GIVEN RECORDS>
-- Opening Marker --

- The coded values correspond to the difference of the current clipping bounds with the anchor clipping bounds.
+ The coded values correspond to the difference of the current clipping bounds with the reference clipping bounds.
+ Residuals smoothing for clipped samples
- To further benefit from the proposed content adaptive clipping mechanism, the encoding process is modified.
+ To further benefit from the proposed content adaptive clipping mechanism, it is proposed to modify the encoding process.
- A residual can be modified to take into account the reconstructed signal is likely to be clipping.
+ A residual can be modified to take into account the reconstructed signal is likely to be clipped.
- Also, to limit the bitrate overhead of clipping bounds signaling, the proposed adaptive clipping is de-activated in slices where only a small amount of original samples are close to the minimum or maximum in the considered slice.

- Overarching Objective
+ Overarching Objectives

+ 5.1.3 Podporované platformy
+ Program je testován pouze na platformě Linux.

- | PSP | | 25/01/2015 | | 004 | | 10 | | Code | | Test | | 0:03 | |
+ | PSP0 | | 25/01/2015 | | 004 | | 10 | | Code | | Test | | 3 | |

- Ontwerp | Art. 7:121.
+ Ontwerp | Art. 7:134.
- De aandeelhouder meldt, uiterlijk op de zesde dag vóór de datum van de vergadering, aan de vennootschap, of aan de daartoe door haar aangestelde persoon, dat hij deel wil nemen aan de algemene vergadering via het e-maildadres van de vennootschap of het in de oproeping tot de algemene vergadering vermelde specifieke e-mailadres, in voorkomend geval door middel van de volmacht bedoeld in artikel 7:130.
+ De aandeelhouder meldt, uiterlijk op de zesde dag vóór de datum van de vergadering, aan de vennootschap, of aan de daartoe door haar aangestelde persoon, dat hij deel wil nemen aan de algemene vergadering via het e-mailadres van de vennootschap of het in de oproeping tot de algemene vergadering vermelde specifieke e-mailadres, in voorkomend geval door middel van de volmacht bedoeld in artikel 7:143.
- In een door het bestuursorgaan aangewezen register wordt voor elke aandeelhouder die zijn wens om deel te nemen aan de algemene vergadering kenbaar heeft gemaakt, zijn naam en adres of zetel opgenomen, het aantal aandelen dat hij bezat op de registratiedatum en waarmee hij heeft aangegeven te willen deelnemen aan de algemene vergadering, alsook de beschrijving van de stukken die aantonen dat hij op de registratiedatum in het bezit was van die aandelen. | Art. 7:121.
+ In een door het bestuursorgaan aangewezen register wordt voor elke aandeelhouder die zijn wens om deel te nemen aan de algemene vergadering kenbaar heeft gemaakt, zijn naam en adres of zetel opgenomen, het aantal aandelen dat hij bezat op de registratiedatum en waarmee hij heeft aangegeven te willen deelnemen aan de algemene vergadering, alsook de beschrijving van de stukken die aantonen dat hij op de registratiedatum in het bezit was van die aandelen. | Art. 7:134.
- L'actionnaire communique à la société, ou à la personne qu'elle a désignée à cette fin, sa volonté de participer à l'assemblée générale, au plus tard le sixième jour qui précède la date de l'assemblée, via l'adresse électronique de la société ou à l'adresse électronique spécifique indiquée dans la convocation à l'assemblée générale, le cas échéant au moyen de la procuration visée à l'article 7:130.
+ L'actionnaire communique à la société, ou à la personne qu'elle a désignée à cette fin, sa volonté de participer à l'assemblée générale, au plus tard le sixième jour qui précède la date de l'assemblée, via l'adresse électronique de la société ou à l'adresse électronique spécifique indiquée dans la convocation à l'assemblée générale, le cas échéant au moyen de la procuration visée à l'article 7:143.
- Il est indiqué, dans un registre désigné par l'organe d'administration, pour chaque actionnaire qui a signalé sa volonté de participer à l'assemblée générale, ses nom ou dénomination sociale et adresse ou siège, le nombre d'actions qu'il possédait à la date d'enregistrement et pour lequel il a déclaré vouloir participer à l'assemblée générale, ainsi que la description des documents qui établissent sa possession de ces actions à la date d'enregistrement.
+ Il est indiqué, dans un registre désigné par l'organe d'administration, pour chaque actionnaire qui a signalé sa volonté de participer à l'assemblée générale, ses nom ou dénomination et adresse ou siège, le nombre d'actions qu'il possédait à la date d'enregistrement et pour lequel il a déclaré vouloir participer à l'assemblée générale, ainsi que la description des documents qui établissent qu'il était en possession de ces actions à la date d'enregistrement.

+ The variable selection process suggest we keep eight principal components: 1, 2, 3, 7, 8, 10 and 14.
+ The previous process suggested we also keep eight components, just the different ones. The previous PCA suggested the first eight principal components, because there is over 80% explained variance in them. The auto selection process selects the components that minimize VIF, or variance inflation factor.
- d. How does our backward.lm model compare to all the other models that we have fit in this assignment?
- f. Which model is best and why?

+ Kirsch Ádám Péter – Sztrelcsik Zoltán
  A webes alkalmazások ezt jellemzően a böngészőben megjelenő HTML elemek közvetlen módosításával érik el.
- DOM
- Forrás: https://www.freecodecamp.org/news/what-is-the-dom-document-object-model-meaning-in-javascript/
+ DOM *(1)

-- Closing Marker --

Where in the listing does the string "zesde" appear? Copy every line that has it.

- De aandeelhouder meldt, uiterlijk op de zesde dag vóór de datum van de vergadering, aan de vennootschap, of aan de daartoe door haar aangestelde persoon, dat hij deel wil nemen aan de algemene vergadering via het e-maildadres van de vennootschap of het in de oproeping tot de algemene vergadering vermelde specifieke e-mailadres, in voorkomend geval door middel van de volmacht bedoeld in artikel 7:130.
+ De aandeelhouder meldt, uiterlijk op de zesde dag vóór de datum van de vergadering, aan de vennootschap, of aan de daartoe door haar aangestelde persoon, dat hij deel wil nemen aan de algemene vergadering via het e-mailadres van de vennootschap of het in de oproeping tot de algemene vergadering vermelde specifieke e-mailadres, in voorkomend geval door middel van de volmacht bedoeld in artikel 7:143.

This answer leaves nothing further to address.